Z Wikiźródeł, wolnej biblioteki
Ta strona została uwierzytelniona.
2.  Wieczór czyli przypadki peruki.


Już w pałacu Belindy otwarte podwoje.
Wyszkowski.

— Zapalajcie świéce — mówił pan Talarko do sług swoich, chodząc po przygotowanych na wieczór pokojach. — Lichtarze stawić rzadko, to lepiéj oświeca, a przytém oszczędniéj. Ten stolik umieścić w kąciku, krzesła w półkole.
— I, nie kole! — odpowiedział sługa — to owszem bardzo miękkie krzesła.
— Ja ci mówię, ustawić w pół koła.
— Rozumiem, panie, rozumiem, to się znaczy koło ściany.
— Mówię ci przecie nie po niemiecku, czy mnie nie rozumiesz? tak, jak garki koło komina.
— Koło komina! a to co innego — odpowiedział służący i już zabierał się stawić krzesła koło komina, gdy pan Talarko zniecierpliwiony ruszył ramionami i z nową burzą tłómaczyć mu zaczął swoje żądanie.
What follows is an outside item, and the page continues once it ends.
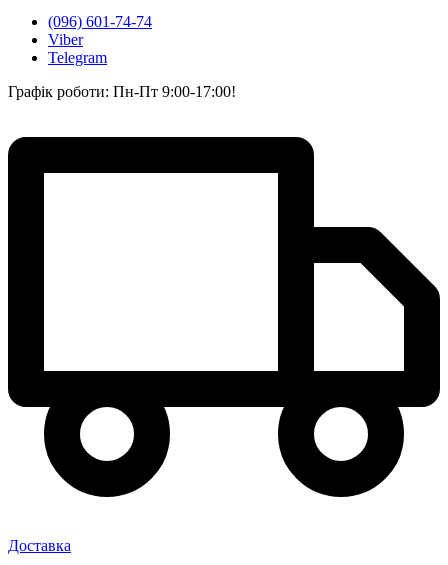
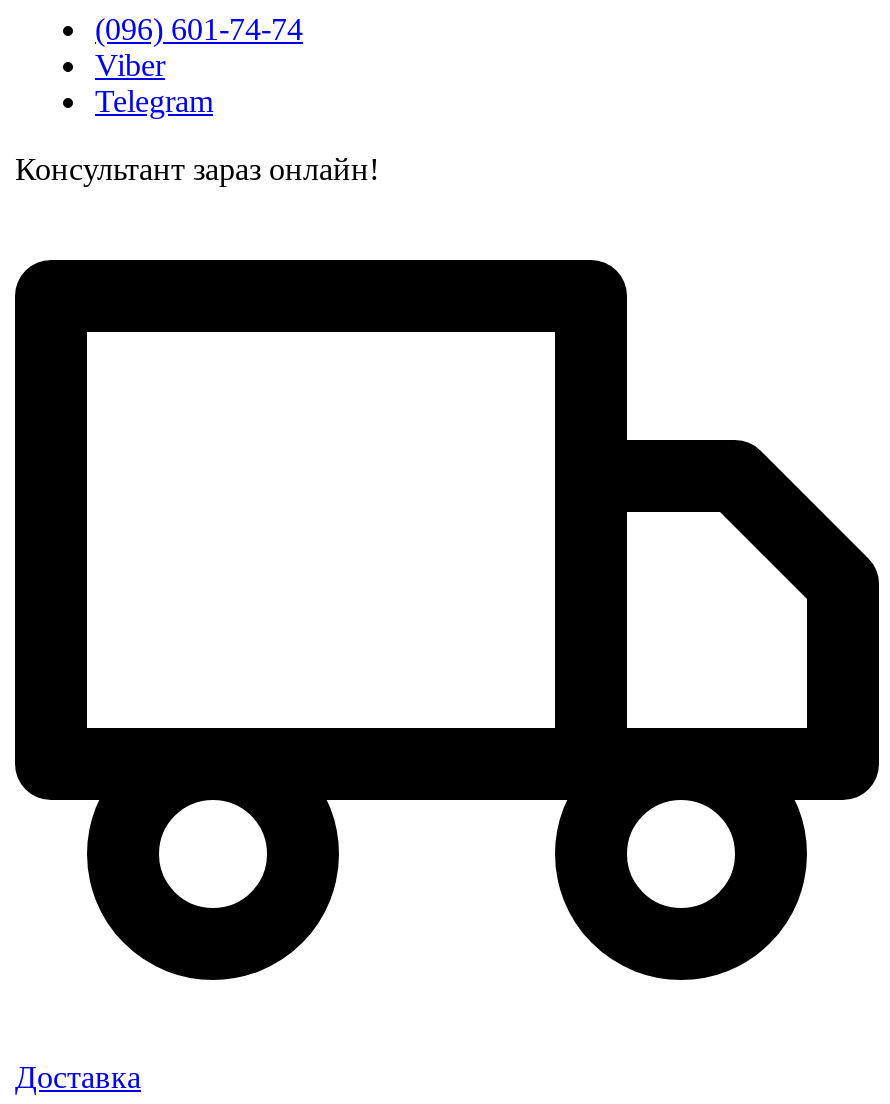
[8,83,236,100] Графік роботи: Пн-Пт 9:00-17:00! -> [15,153,379,187] Консультант зараз онлайн!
— Już to, dobrodzieju — rzekł, namyśliwszy się potém stary sługa — któryś z nas dwóch musiał się pokropić; bo albo pan mówi bez sensu, albo ja nie mam sensu do zrozumienia. Bóg wié, co mi tam pan dysponuje, i kole i nie kole i koło ściany i koło komina; a co zrobisz, to źle. Już chyba jegomość będzie laskaw, pozwoli mi pójść spać, bo mi się we łbie kręci, jakgdybym się upił.
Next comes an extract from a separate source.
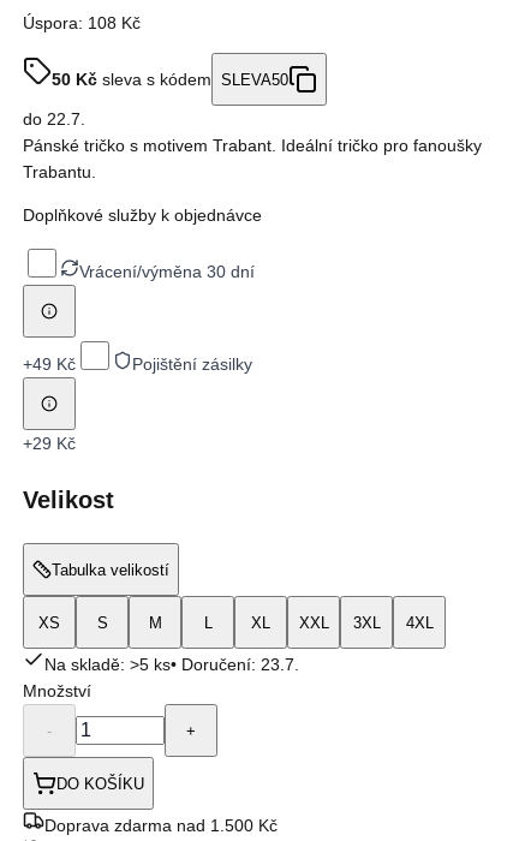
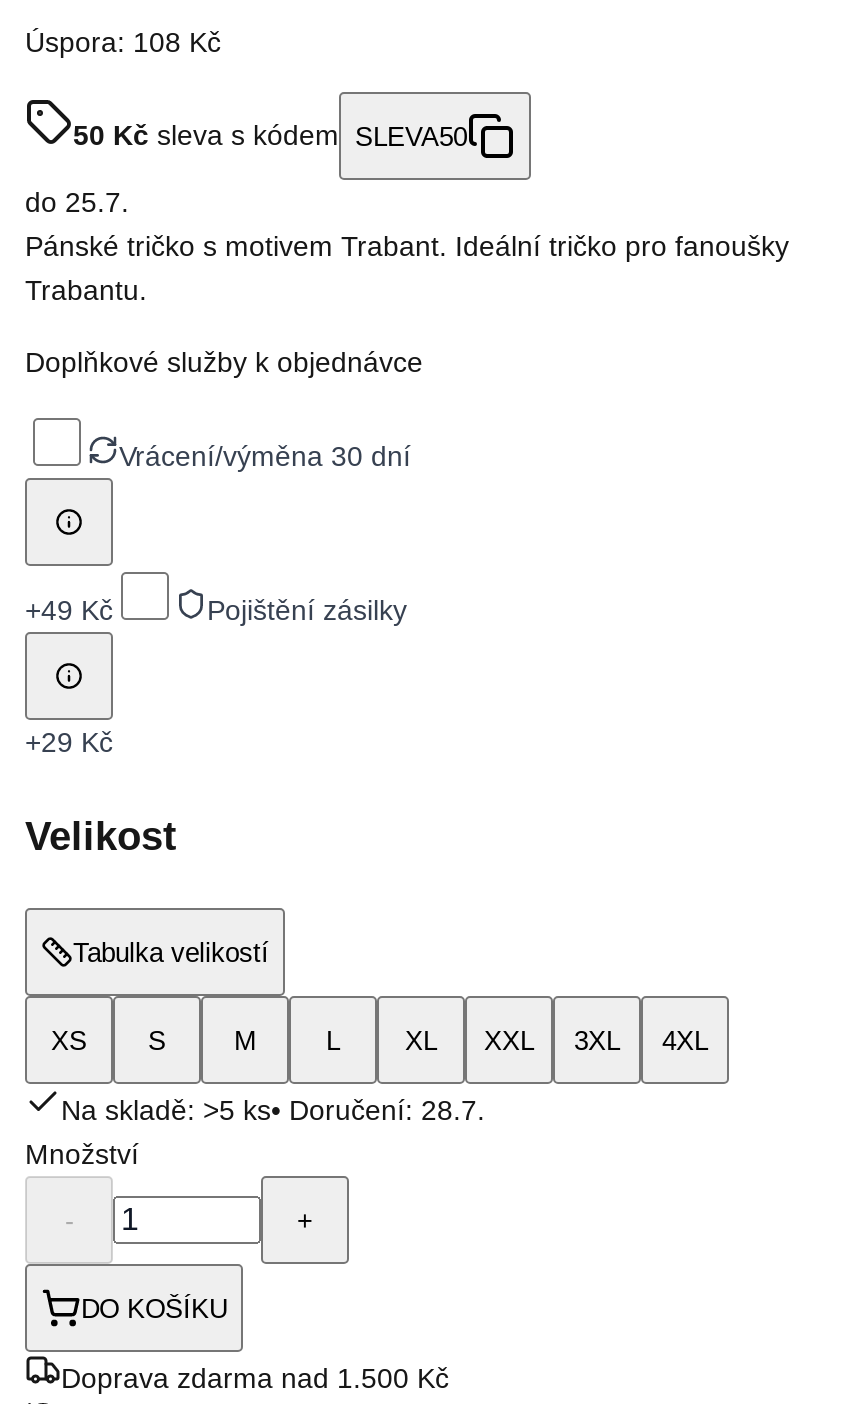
[23,110,85,129] do 22.7. -> [25,186,129,218] do 25.7.
[44,655,299,674] Na skladě: >5 ks• Doručení: 23.7. -> [61,1094,485,1126] Na skladě: >5 ks• Doručení: 28.7.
— Marnotrawca! — zawołał z mimowolnym na ustach uśmiechem pan Talarko — idźże spać, a przyślij tu drugiego, żeby służył za ciebie. No proszę! — mówił potém gospodarz do siebie — ręczę, iż go pan Mączka upoił, kiedy chodził prosić go do mnie na wieczór. Poczciwy to człowiek. Hej! komodę wynieść do drugiego pokoju. Ale nieszczęśliwy z synem, któremu we łbie świta! Na piecu dosyć trzech lichtarzy. Już i goście pewno przyjdą niedługo.
— Witam! witam! — rzekł potém do wchodzącego wysmukłego panicza.
— Jak się pan miewa! cóż to? widzę, jeszcze nikogo niéma?
— Niedługo, mam nadzieję, iż się schodzić zaczną; posłuchaj-no pan tylko, czy nie słyszysz turkotu zajeżdżającego pojazdu?